Hamburg: Green MPs punished for lack of party discipline

Hamburg
Green MPs fined for lack of party discipline

Hamburg’s Green Party Member of Parliament, Miriam Block, was relieved of her parliamentary group posts. photo

© Moritz Frankenberg/dpa

SPD and Greens had agreed on a scientific review of the NSU complex instead of a committee of inquiry. One MP voted against. Now that has consequences.

Due to a lack of party discipline, the Hamburg Green Party MP Miriam Block has been relieved of her parliamentary group offices. The background was a dispute over the processing of a murder by the right-wing extremist terrorist cell National Socialist Underground (NSU).

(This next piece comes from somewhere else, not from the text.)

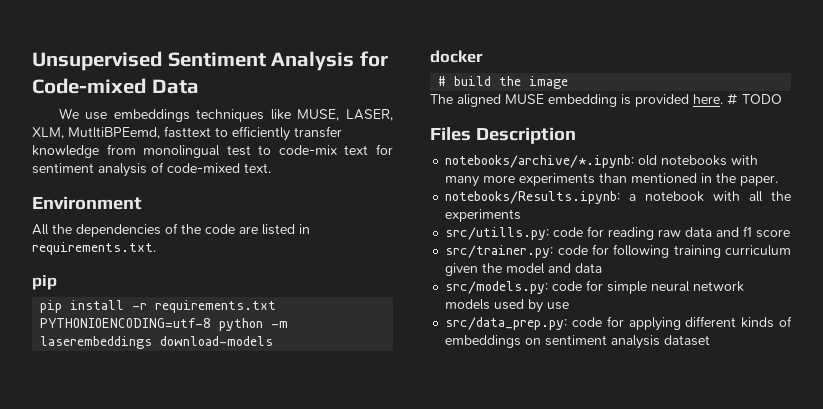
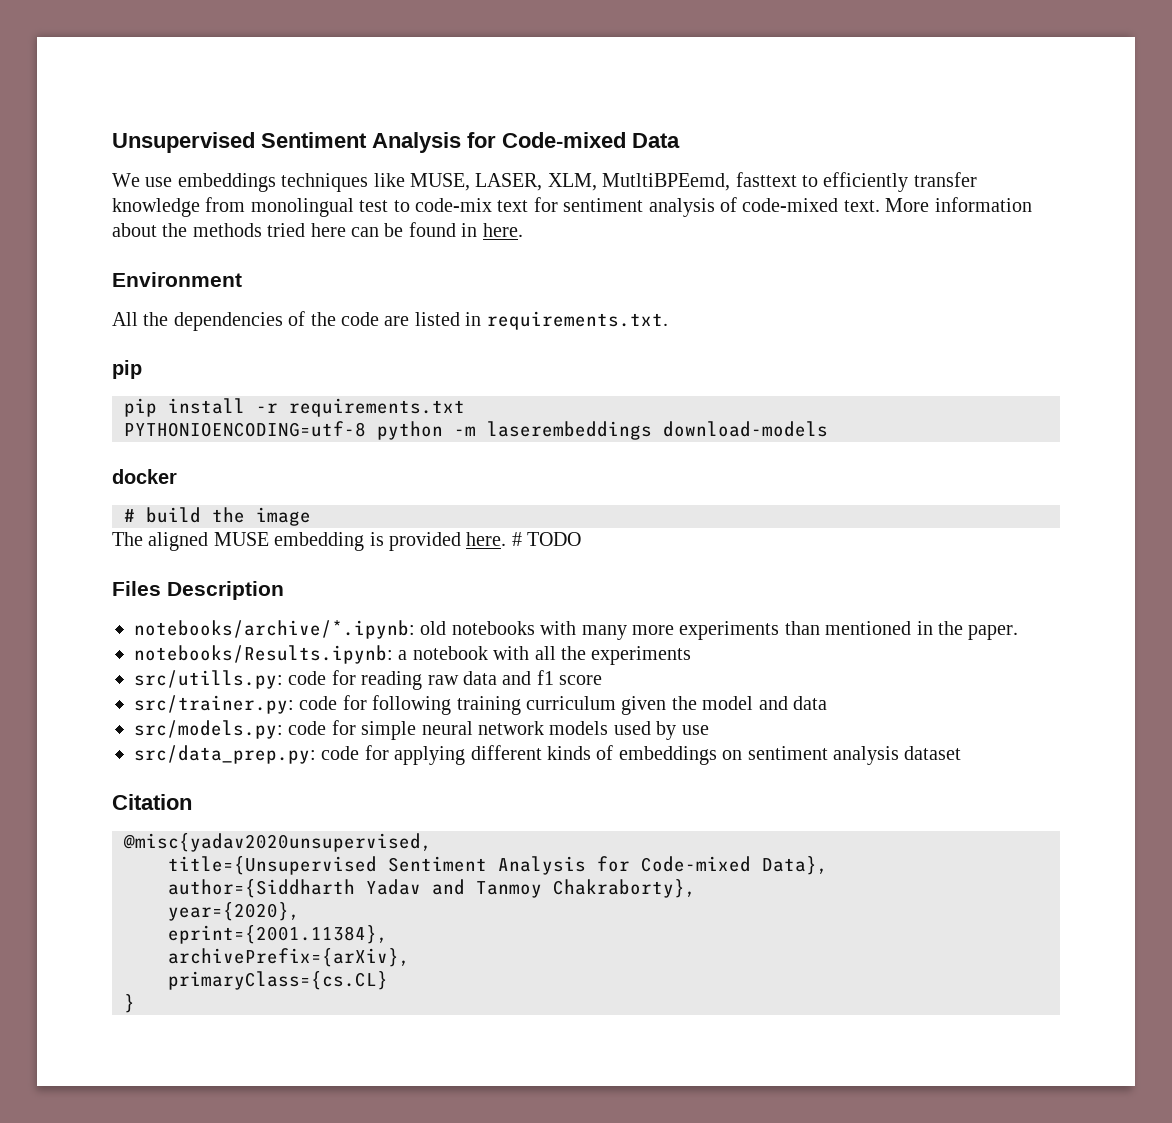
(271, 168) none -> [885,197,1032,212] [112,222,523,237] More information about the methods tried here can be found in here.
(711, 340) none -> [112,794,192,810] [123,833,432,852] [168,856,828,875] [168,879,696,898] [168,902,300,921] [168,925,388,944] [168,948,410,967] [168,971,388,990] [124,994,135,1013] // Citation // @misc{yadav2020unsupervised, // title={Unsupervised Sentiment Analysis for Code-mixed Data}, // author={Siddharth Yadav and Tanmoy Chakraborty}, // year={2020}, // eprint={2001.11384}, // archivePrefix={arXiv}, // primaryClass={cs.CL} // }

On Monday evening, after hours of deliberation, 22 Green MPs agreed to a proposal by the party and parliamentary group executives as well as the Green Senate members to vote Block out as science and university policy spokeswoman. According to a spokesman, 7 MPs voted against it at a parliamentary group meeting. According to the information, a majority of the deputies also approved their dismissal from the interior and science committee of the state parliament.

Controversy over Parliamentary Committee of Inquiry

The background to this was the controversy surrounding the establishment of a parliamentary investigative committee into the NSU murder of the Hamburg greengrocer Süleyman Taşköprü in 2001. The left-wing faction had submitted a corresponding motion the week before last, which the block had approved, although the Greens and their coalition partner SPD had previously agreed on a scientific processing of the NSU complex instead of a committee of inquiry. The party leadership accused the 33-year-old of having harmed the Greens through their voting behavior and their communication on the subject.

Over the years, the NSU had, among other things, murdered nine tradespeople of Turkish and Greek origin and a policewoman.

The deselection and dismissal of blocks from the parliamentary group offices are “the consequence of the behavior of the MPs in recent weeks,” said the parliamentary group leader Dominik Lorenzen. “The deputy has repeatedly violated common agreements and shared rules of communication. From the point of view of the parliamentary group, the step that has now been taken is therefore necessary, but at the same time it was not easy for everyone involved.”